Filosofo, politologo, architetto: tagliò le spese dello Stato e costruì la vera Washington

Non esiste un solo Thomas Jefferson. È stato tutto: avvocato, architetto, letterato, filosofo, politico. Ma soprattutto uno dei più importanti presidenti degli Stati Uniti. Uno dei più poliedrici. A lui si deve l'idea stessa degli Stati Uniti d'America. Lui è l'America. È stato il principale autore della Dichiarazione d'indipendenza. Un mostro dell'Americanismo al quale per essere eletto servirono 36 scrutini. Già, perché la sua elezione del 1800 fu la prima che mise in evidenza alcune pecche del sistema elettorale americano: lui e il suo rivale Aaron Burr ottennero gli stessi voti elettorali. A quel punto il sistema prevedeva che fosse la Camera a votare per trovare il presidente: per avere un risultato valido ci vollero appunto 36 scrutini.

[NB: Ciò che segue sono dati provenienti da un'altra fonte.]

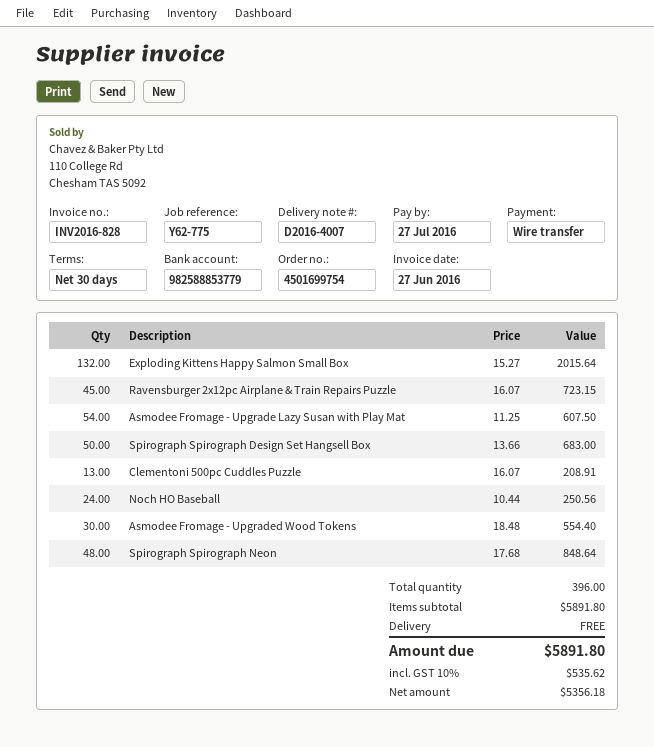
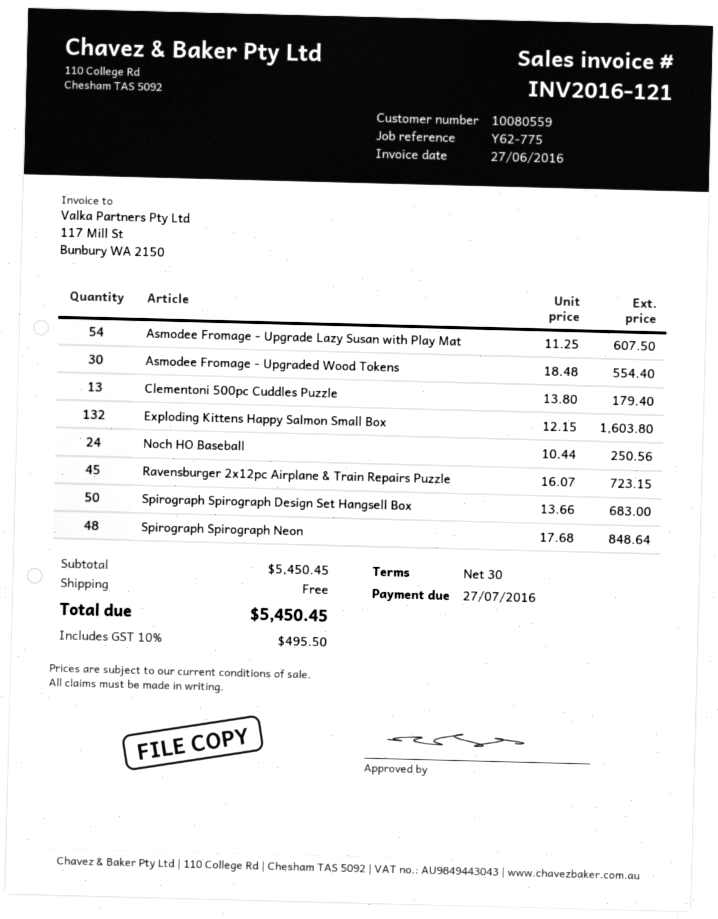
invoice number: INV2016-828 -> INV2016-121
Exploding Kittens Happy Salmon Small Box: 132 x 15.27 = 2015.64 -> 132 x 12.15 = 1603.80
Clementoni 500pc Cuddles Puzzle: 13 x 16.07 = 208.91 -> 13 x 13.80 = 179.40
subtotal: 5891.80 -> 5450.45
tax: 10% = 535.62 -> 10% = 495.50
total: 5891.80 -> 5450.45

Alla fine la spuntò Jefferson che arrivò alla Casa Bianca. Washington, quindi. Ecco. Qui c'è molto di Jefferson, nella capitale e nella novità che la città portava con sé: non era solo urbanistica, ma era politica. Washington di fatto nacque con Jefferson: all'inizio della sua presidenza la città aveva neanche tremila abitanti e non era che un villaggio in costruzione. Jefferson amava la semplicità classica e la sobrietà totale: impose alla cittadina e all'apparato della presidenza il suo stile. Il giorno del suo insediamento, il presidente andò e tornò a piedi in Campidoglio rifiutandosi di salire in carrozza. Dettagli? Forse. Per l'America, però, quella fu la nascita del repubblicanesimo liberale che metteva al centro la politica. Jefferson abolì molti ricevimenti, abbattè il protocollo e ogni regola che avesse anche una sola parvenza di ricordi monarchici. Lo sfarzo era irrilevante anche per lui che fu il primo vero presidente miliardario della storia.
Ci sono molte cose per le quali la presidenza Jefferson merita di essere ricordata. Uno potrebbe scegliere qualunque di queste senza sbagliare. Ne scegliamo due che sono due capisaldi dell'America: la decisione di scoprire che cosa ci fosse a Ovest, con la spedizione di Lewis e Clark. E la grande campagna, la prima, per l'abbattimento del debito pubblico. Due cose molto repubblicane, due cose molto liberali. Lewis e Clark furono incaricati di esplorare una via navigabile che portasse dall'entroterra alla costa pacifica. Durante questa spedizione (1804-1806) fu scoperto il passaggio a Nord-Ovest. E da lì cominciò la corsa al West. Per i critici questa fu anche l'inizio dell'oppressione dei nativi americani. Vero. Però con quella spedizione l'America scoprì se stessa e resta un punto fermo della storia degli Stati Uniti e del loro spirito. Lo stesso vale per la lotta al debito pubblico: la neonata Repubblica americana aveva già accumulato 85 milioni di dollari di debito per alimentare le spese per l'indipendenza. Jefferson riteneva che fosse una stortura del sistema e riuscì ad abbatterlo fino a 45 milioni. Non è l'unica cosa che lo rimanda ai giorni nostri: Jefferson inventò di fatto il legittimo impedimento ante-litteram. Nel 1807 fu convocato in tribunale per testimoniare in un processo per alto tradimento intentato contro Aaron Burr, il suo vicepresidente accusato di aver cospirato per indurre alla Secessione gli stati dell'Ovest.

«I miei supremi impegni nei confronti della nazione», scrisse ai giudici, «mi impediscono di venire a Richmond per rilasciare la mia testimonianza». Inviò i documenti che la difesa di Burr aveva chiesto e non si presentò. Il suo ex vice fu assolto.